Lets say we have a series ( x, x, x , 23 , 23 , 23 , 4x+15) the range in this case 4x+15 - x = 3x+15

The range is the same even for ( x , x+1 , x+ 3 , 23 , y , y+ 1 , 4x + 15) where 23 < y < 4x because from my understanding range is the difference between the largest and the smallest number in a set . The values in between do not have any significance on the range.

Is this a correct understanding , because from you answer range seems to mean something else.

Thanks in advance.

Regards bharath

Hi

Remember that the total has to 161 , and we need one variable to sort this out , so by taking x and y , it would be difficult to find the range.

To find the answer the most efficient way is to take smallest one as x and largest one as 4x+15 and , and keep the others as small as possible .

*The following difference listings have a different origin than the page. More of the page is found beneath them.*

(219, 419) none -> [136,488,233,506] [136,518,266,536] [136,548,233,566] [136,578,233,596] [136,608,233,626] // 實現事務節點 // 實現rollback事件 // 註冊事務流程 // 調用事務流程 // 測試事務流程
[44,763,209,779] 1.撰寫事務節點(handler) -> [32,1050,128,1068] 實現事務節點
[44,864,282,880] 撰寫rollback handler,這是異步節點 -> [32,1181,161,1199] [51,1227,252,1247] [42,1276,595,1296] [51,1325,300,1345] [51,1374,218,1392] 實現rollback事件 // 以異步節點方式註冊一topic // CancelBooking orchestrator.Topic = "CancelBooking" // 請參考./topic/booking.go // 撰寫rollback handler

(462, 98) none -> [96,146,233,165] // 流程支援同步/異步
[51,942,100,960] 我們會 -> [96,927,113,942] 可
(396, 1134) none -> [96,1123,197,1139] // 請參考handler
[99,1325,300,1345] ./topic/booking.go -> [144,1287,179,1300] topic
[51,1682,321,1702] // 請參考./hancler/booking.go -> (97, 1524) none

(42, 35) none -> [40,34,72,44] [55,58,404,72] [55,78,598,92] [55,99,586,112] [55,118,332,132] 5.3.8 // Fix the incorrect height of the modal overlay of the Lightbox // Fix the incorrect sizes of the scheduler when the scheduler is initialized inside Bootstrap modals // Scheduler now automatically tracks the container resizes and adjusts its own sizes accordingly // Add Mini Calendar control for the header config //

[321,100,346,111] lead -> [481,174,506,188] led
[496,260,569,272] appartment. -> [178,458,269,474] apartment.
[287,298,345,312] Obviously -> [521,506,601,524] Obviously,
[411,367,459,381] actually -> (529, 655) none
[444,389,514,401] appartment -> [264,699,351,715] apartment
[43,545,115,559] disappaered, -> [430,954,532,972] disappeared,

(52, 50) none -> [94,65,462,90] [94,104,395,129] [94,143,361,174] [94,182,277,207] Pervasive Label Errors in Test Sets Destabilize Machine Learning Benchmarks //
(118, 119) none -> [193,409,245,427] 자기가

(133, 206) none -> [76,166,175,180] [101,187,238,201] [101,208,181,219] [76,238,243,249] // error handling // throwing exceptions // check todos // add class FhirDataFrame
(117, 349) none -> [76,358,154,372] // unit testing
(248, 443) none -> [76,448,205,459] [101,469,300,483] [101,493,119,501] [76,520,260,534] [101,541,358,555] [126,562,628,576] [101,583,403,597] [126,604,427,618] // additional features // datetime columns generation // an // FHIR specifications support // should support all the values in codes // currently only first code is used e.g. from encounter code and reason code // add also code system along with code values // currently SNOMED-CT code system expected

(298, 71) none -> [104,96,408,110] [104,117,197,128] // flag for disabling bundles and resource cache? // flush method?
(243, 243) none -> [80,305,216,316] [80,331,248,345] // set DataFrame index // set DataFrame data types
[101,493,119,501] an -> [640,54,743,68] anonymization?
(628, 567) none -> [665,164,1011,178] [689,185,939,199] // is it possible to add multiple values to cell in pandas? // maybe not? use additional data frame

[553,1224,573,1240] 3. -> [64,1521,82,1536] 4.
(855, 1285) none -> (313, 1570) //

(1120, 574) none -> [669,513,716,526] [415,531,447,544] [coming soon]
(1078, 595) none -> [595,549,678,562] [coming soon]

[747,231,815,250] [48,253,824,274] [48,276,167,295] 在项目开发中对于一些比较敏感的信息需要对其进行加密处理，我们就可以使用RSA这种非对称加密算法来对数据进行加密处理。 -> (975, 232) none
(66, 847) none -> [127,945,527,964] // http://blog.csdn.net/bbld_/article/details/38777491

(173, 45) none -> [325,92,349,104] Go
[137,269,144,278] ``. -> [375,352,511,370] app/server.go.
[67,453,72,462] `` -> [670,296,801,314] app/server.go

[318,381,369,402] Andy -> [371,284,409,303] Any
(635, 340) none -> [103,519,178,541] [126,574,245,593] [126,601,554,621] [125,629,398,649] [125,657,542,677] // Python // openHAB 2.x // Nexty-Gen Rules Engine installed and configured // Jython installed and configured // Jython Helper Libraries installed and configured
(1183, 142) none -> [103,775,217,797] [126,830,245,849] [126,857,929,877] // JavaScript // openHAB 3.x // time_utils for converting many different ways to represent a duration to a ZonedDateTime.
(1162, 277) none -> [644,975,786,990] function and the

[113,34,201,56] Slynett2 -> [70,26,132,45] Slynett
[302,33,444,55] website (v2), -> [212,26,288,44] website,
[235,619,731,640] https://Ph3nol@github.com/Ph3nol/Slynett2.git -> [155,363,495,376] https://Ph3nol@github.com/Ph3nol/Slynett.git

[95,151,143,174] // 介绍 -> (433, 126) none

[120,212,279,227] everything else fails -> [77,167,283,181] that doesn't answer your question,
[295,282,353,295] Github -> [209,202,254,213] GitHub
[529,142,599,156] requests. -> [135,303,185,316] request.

Technically { 11, 11, 12, 23, 23, 24, 59 }this set is also possible , but to arrive at 11 and 59 , we have to proceed as shown by bunuel, one cannot solve the sum assuming the set to be { x, x, x+1, 23, y, y+1,4x+15}.

solving this way will be complicated and time consuming . Hope it helps .

Last edited by Joy111 on 09 Nov 2012, 06:37, edited 2 times in total.

Re: A set of numbers contains 7 integers and has an average [#permalink]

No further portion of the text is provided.